[Work required]:
Every record must be copied exactly.

*** Opening of Excerpted data ***

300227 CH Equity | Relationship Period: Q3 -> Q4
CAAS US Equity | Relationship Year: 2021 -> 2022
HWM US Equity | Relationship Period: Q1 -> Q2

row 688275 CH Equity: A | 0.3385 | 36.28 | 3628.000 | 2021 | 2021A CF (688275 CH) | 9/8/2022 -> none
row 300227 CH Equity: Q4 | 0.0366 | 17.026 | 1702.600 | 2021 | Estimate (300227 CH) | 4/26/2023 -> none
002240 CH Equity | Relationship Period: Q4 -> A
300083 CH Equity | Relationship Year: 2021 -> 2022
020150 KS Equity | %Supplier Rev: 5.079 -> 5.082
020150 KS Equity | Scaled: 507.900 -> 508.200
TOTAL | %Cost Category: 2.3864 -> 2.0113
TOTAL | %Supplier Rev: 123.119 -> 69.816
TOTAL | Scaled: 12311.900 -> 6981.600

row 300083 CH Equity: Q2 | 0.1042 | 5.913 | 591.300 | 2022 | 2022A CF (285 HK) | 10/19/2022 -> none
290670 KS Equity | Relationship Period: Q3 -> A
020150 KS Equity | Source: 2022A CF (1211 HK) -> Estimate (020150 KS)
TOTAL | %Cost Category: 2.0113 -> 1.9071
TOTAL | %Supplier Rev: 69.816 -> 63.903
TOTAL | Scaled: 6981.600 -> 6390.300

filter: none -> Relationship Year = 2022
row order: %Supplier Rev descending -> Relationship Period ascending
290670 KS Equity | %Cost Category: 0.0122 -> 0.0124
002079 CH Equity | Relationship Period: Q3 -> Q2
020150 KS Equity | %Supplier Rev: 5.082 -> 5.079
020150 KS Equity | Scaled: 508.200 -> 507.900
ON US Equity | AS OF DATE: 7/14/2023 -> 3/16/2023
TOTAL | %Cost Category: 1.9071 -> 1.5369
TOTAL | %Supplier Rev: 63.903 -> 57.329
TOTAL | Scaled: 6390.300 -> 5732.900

*** Close of Excerpted data ***

[Solution]:
300227 CH Equity | Relationship Period: Q3 -> Q4
CAAS US Equity | Relationship Year: 2021 -> 2022
HWM US Equity | Relationship Period: Q1 -> Q2

row 688275 CH Equity: A | 0.3385 | 36.28 | 3628.000 | 2021 | 2021A CF (688275 CH) | 9/8/2022 -> none
row 300227 CH Equity: Q4 | 0.0366 | 17.026 | 1702.600 | 2021 | Estimate (300227 CH) | 4/26/2023 -> none
002240 CH Equity | Relationship Period: Q4 -> A
300083 CH Equity | Relationship Year: 2021 -> 2022
020150 KS Equity | %Supplier Rev: 5.079 -> 5.082
020150 KS Equity | Scaled: 507.900 -> 508.200
TOTAL | %Cost Category: 2.3864 -> 2.0113
TOTAL | %Supplier Rev: 123.119 -> 69.816
TOTAL | Scaled: 12311.900 -> 6981.600

row 300083 CH Equity: Q2 | 0.1042 | 5.913 | 591.300 | 2022 | 2022A CF (285 HK) | 10/19/2022 -> none
290670 KS Equity | Relationship Period: Q3 -> A
020150 KS Equity | Source: 2022A CF (1211 HK) -> Estimate (020150 KS)
TOTAL | %Cost Category: 2.0113 -> 1.9071
TOTAL | %Supplier Rev: 69.816 -> 63.903
TOTAL | Scaled: 6981.600 -> 6390.300

filter: none -> Relationship Year = 2022
row order: %Supplier Rev descending -> Relationship Period ascending
290670 KS Equity | %Cost Category: 0.0122 -> 0.0124
002079 CH Equity | Relationship Period: Q3 -> Q2
020150 KS Equity | %Supplier Rev: 5.082 -> 5.079
020150 KS Equity | Scaled: 508.200 -> 507.900
ON US Equity | AS OF DATE: 7/14/2023 -> 3/16/2023
TOTAL | %Cost Category: 1.9071 -> 1.5369
TOTAL | %Supplier Rev: 63.903 -> 57.329
TOTAL | Scaled: 6390.300 -> 5732.900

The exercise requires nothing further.